Web document revisions

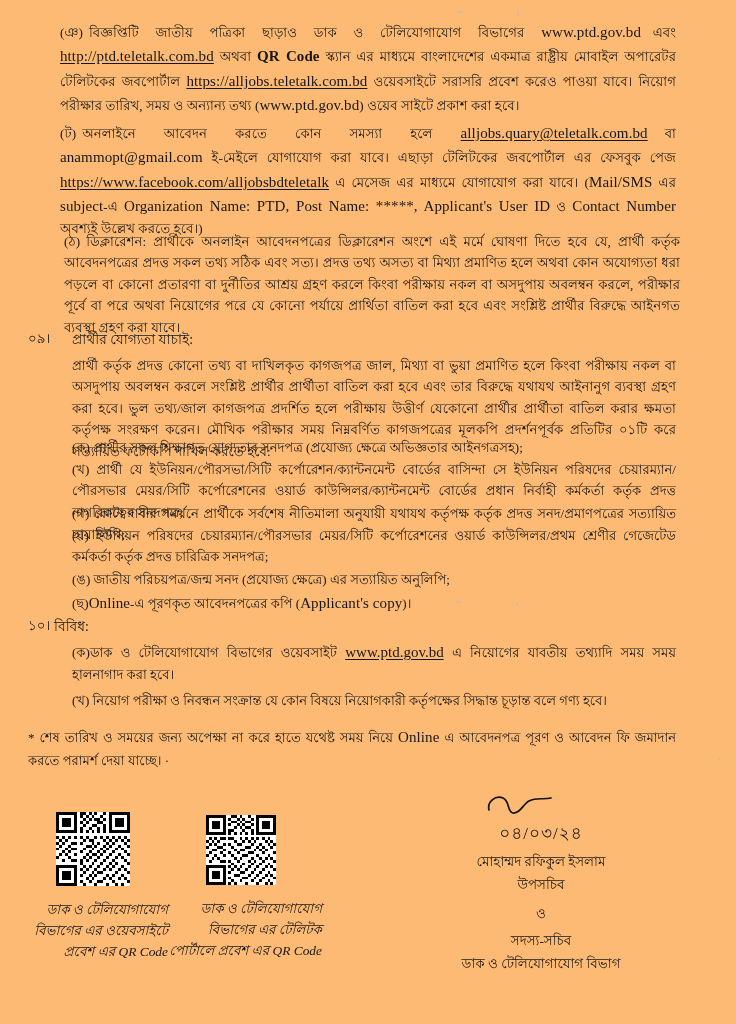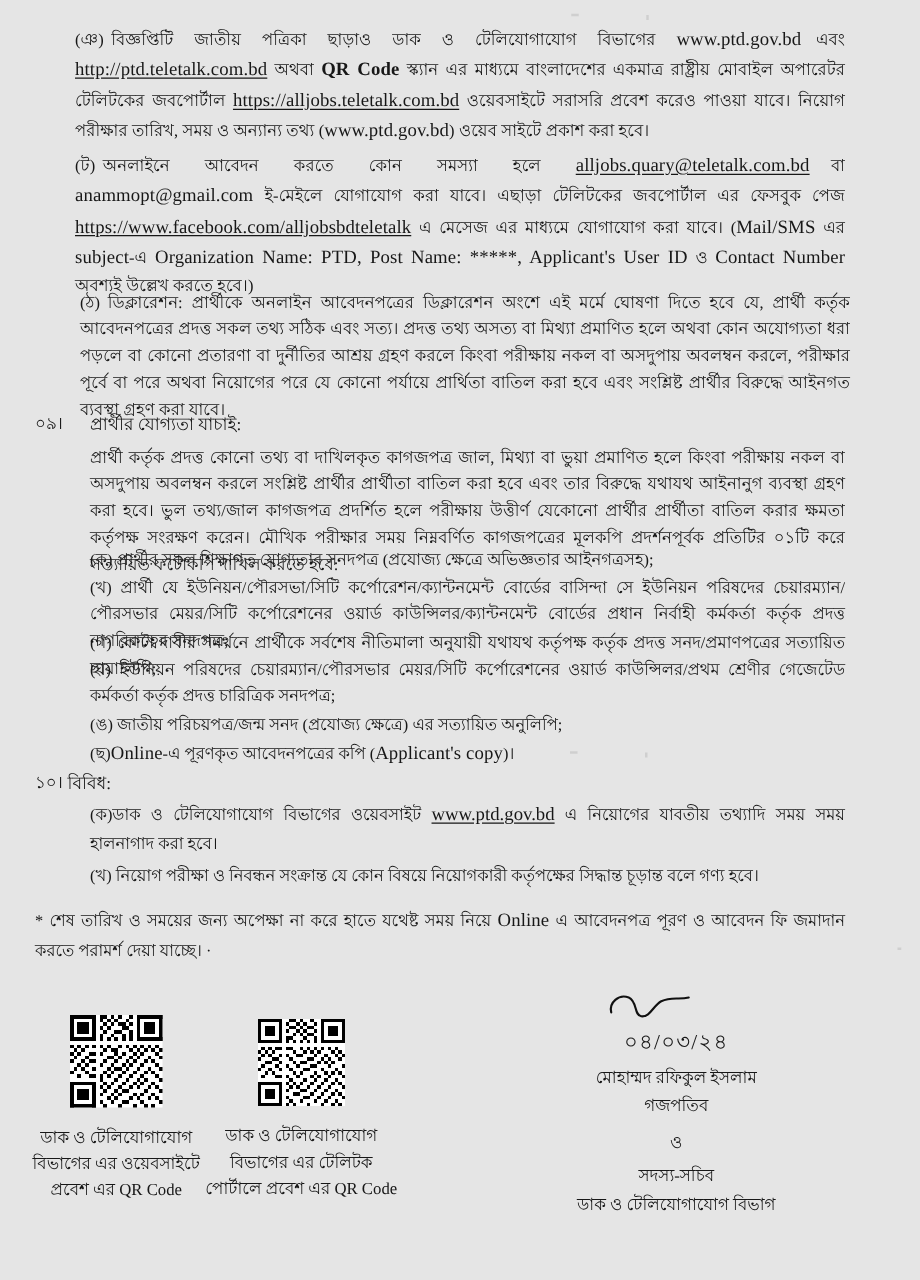"(ঞ) বিজ্ঞপ্তিটি জাতীয় পত্রিকা ছাড়াও" .page { background: #e5e5e5 -> #fdba74 }
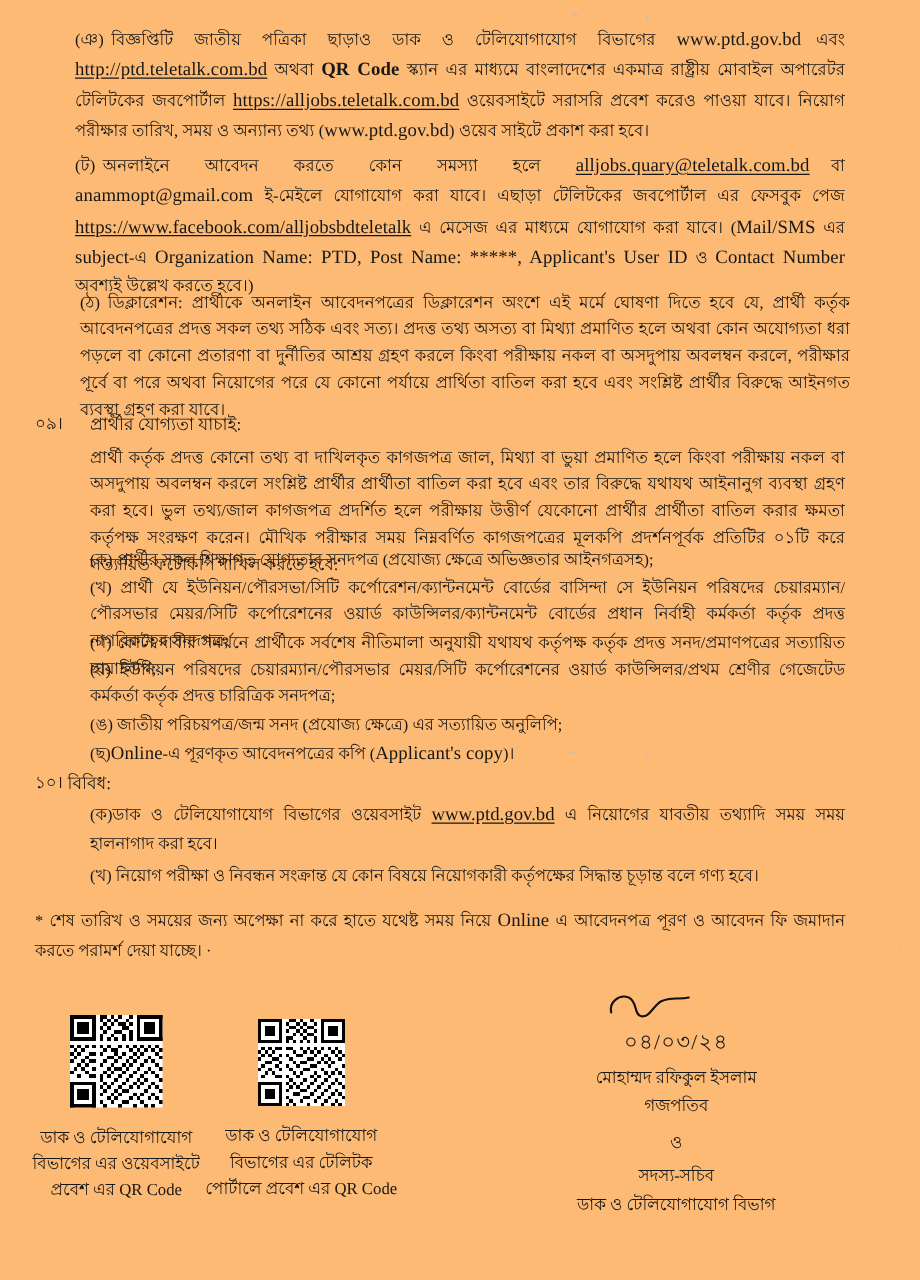"গজপতিব" div.sig-line { text: গজপতিব -> উপসচিব }
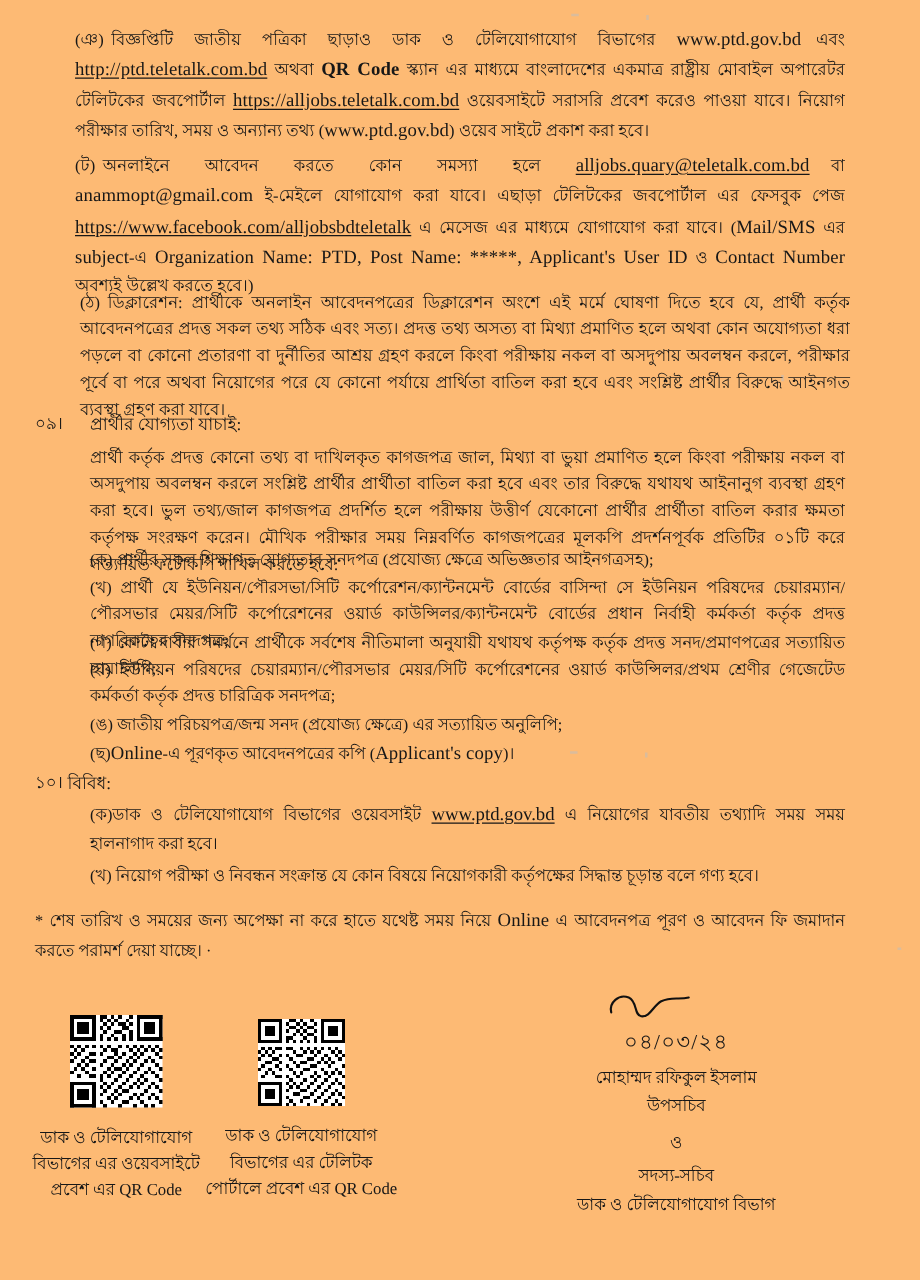"ডাক ও টেলিযোগাযোগ বিভাগের এর" .qr-cap { font-style: none -> italic; text-align: center -> right }
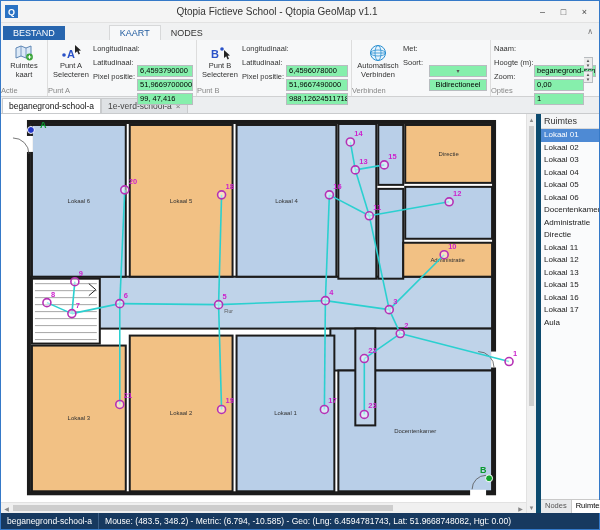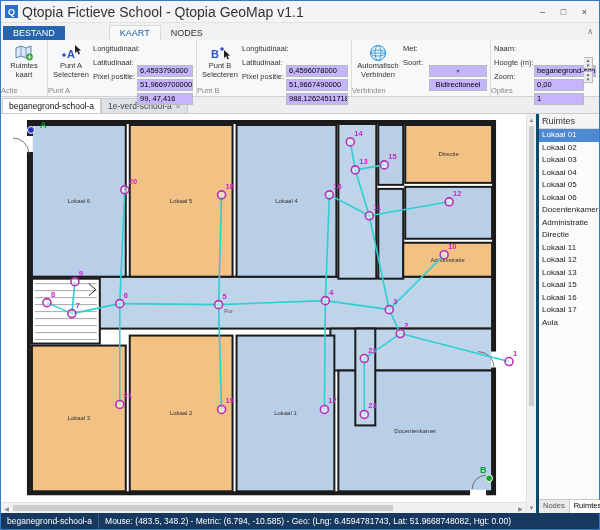"Qtopia Fictieve School - Qtopia" .title { font-size: 14px -> 10px; text-align: none -> center }
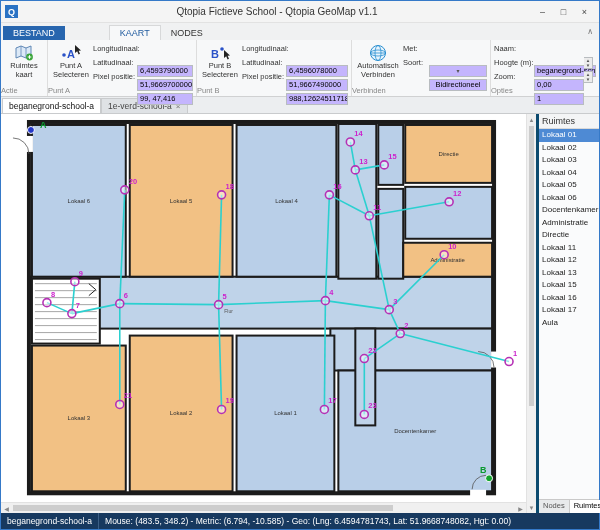"6,4593790000" .fbox { background: #c4b5fd -> #86efac }
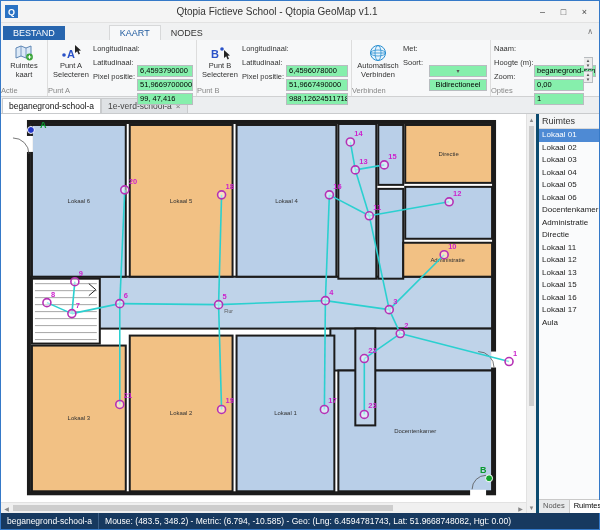"Ruimtes" .sidebar { border-left: 3px solid #0c4a6e -> 5px solid #0c4a6e }
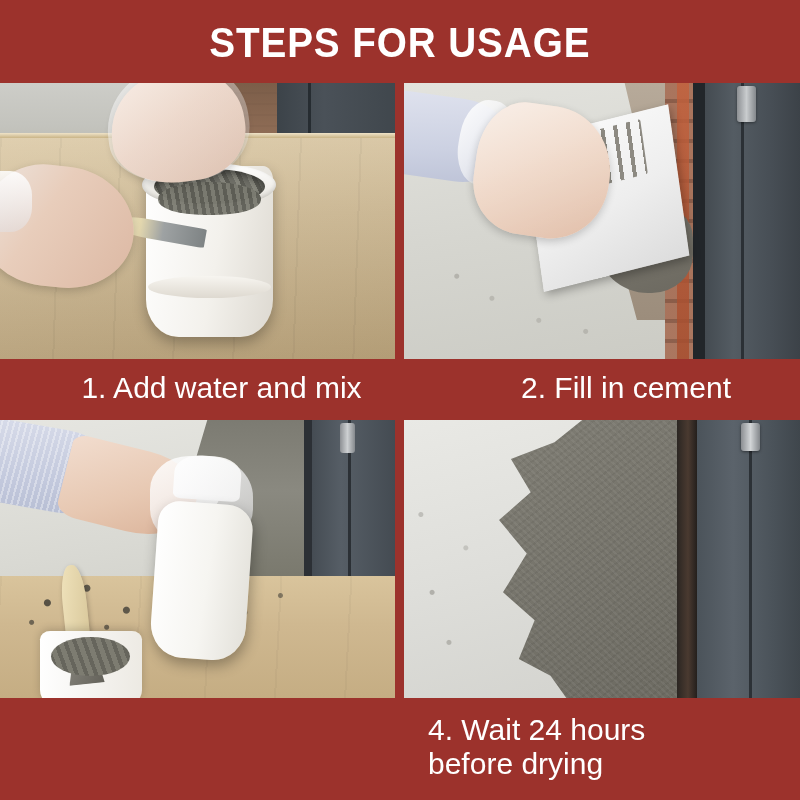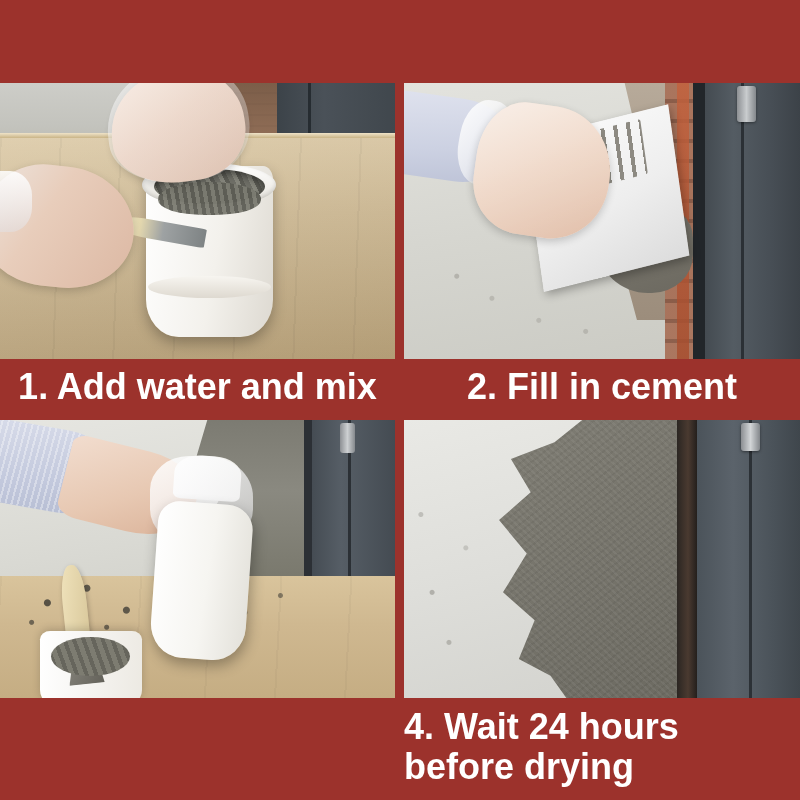"STEPS FOR USAGE" div.title-bar { html: none -> <div> <div>STEPS FOR USAGE</div> </div> }
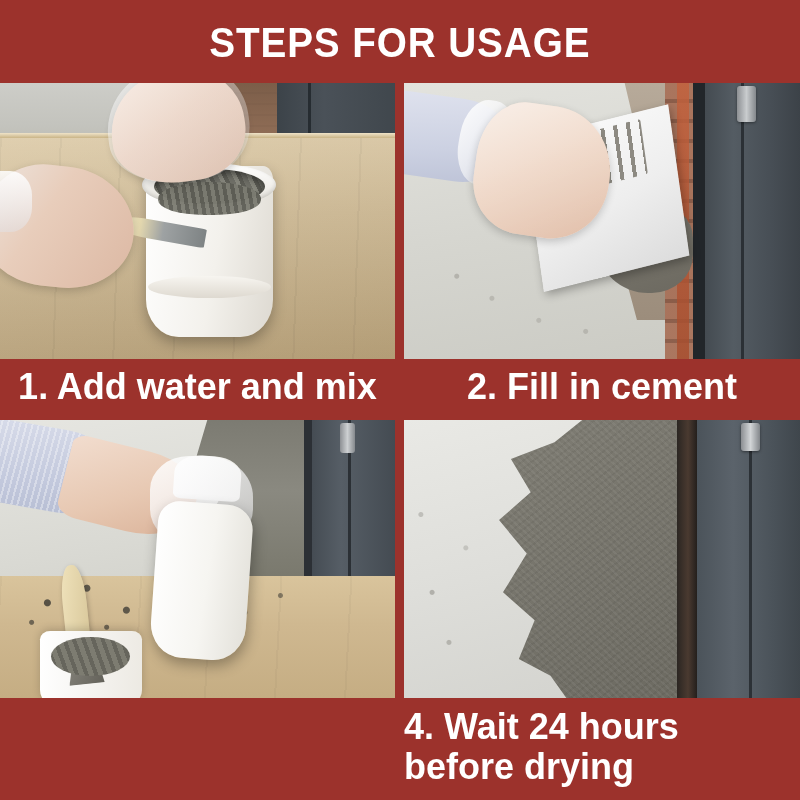"1. Add water and mix" .caption { font-size: 36px -> 30px; font-weight: bold -> normal; margin-left: none -> 24px }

Task requirements
Pictures are to be left out; all other data must be returned exactly.

Solution to this exercise
"(ঞ) বিজ্ঞপ্তিটি জাতীয় পত্রিকা ছাড়াও" .page { background: #e5e5e5 -> #fdba74 }
"গজপতিব" div.sig-line { text: গজপতিব -> উপসচিব }
"ডাক ও টেলিযোগাযোগ বিভাগের এর" .qr-cap { font-style: none -> italic; text-align: center -> right }
"Qtopia Fictieve School - Qtopia" .title { font-size: 14px -> 10px; text-align: none -> center }
"6,4593790000" .fbox { background: #c4b5fd -> #86efac }
"Ruimtes" .sidebar { border-left: 3px solid #0c4a6e -> 5px solid #0c4a6e }
"STEPS FOR USAGE" div.title-bar { html: none -> <div> <div>STEPS FOR USAGE</div> </div> }
"1. Add water and mix" .caption { font-size: 36px -> 30px; font-weight: bold -> normal; margin-left: none -> 24px }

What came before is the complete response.